The key and strength can be set using the command line options
--key ::
Use watermarking key from file (see <>).
--strength ::
Set the watermarking strength (see <>).
Videos can be watermarked on-the-fly using <>.
== Output as Stream
Usually, an input file is read, watermarked and an output file is written.
This means that it takes some time before the watermarked file can be used.
An alternative is to output the watermarked file as stream to stdout. One use
case is sending the watermarked file to a user via network while the
watermarker is still working on the rest of the file. Here is an example how to
watermark a wav file to stdout:
audiowmark add in.wav - 0123456789abcdef0011223344556677 | play -
In this case the file in.wav is read, watermarked, and the output is sent
to stdout. The "play -" can start playing the watermarked stream while the
rest of the file is being watermarked.
If - is used as output, the output is a valid .wav file, so the programs
running after `audiowmark` will be able to determine sample rate, number of
channels, bit depth, encoding and so on from the wav header.

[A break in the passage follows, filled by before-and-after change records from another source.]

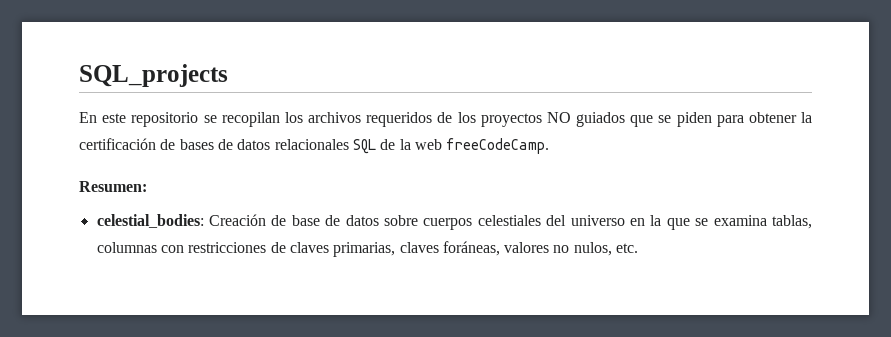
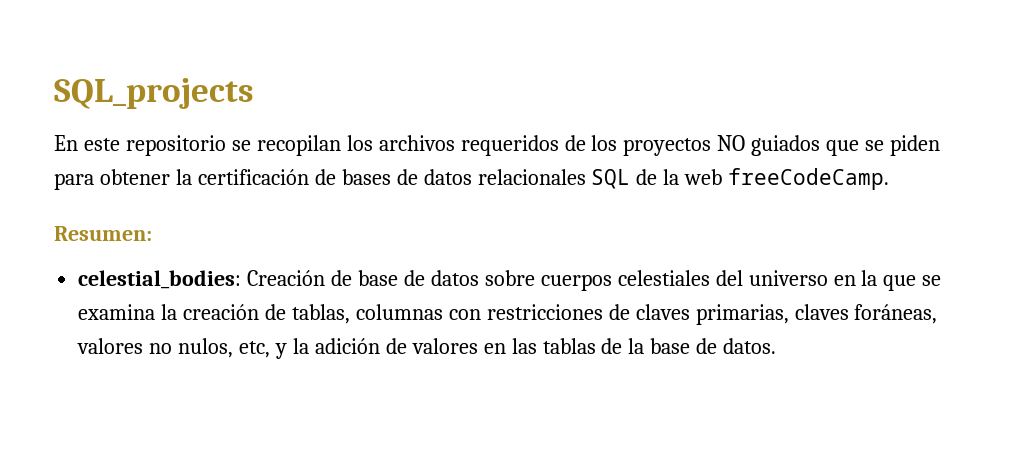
(767, 220) none -> [161,304,287,320] la creación de
[616,243,639,253] etc. -> [239,338,777,359] etc, y la adición de valores en las tablas de la base de datos.

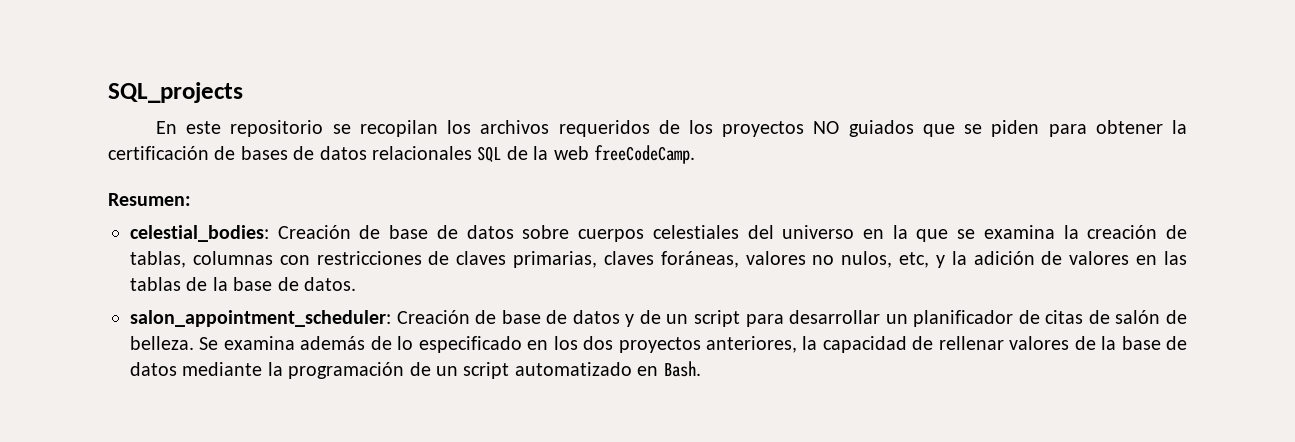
(777, 346) none -> [130,310,1187,327] [130,336,1188,353] [130,361,701,379] // salon_appointment_scheduler: Creación de base de datos y de un script para desarrollar un planificador de citas de salón de belleza. Se examina además de lo especificado en los dos proyectos anteriores, la capacidad de rellenar valores de la base de datos mediante la programación de un script automatizado en Bash.

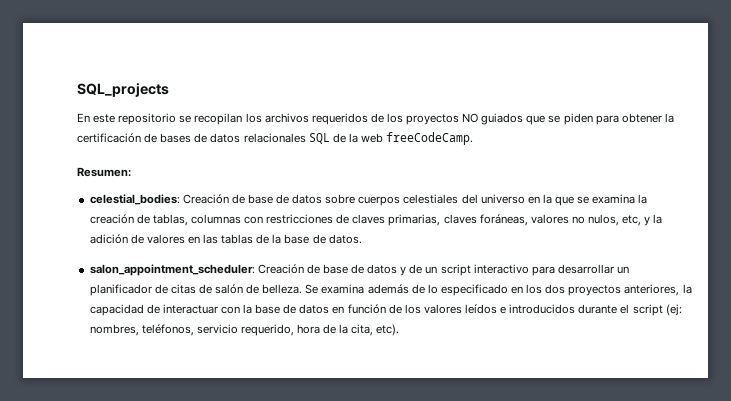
(740, 318) none -> [473,264,529,274] interactivo
[938,336,1096,350] rellenar valores de -> [162,304,240,314] interactuar con
[182,361,701,379] mediante la programación de un script automatizado en Bash. -> [332,304,682,316] [89,324,400,336] en función de los valores leídos e introducidos durante el script (ej: nombres, teléfonos, servicio requerido, hora de la cita, etc).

Note that all input formats supported by audiowmark can be used in this way,
for instance flac/mp3:
audiowmark add in.flac - 0123456789abcdef0011223344556677 | play -
audiowmark add in.mp3 - 0123456789abcdef0011223344556677 | play -
== Input from Stream
Similar to the output, the `audiowmark` input can be a stream. In this case,
the input must be a valid .wav file. The watermarker will be able to
start watermarking the input stream before all data is available. An
example would be:
cat in.wav | audiowmark add - out.wav 0123456789abcdef0011223344556677
It is possible to do both, input from stream and output as stream.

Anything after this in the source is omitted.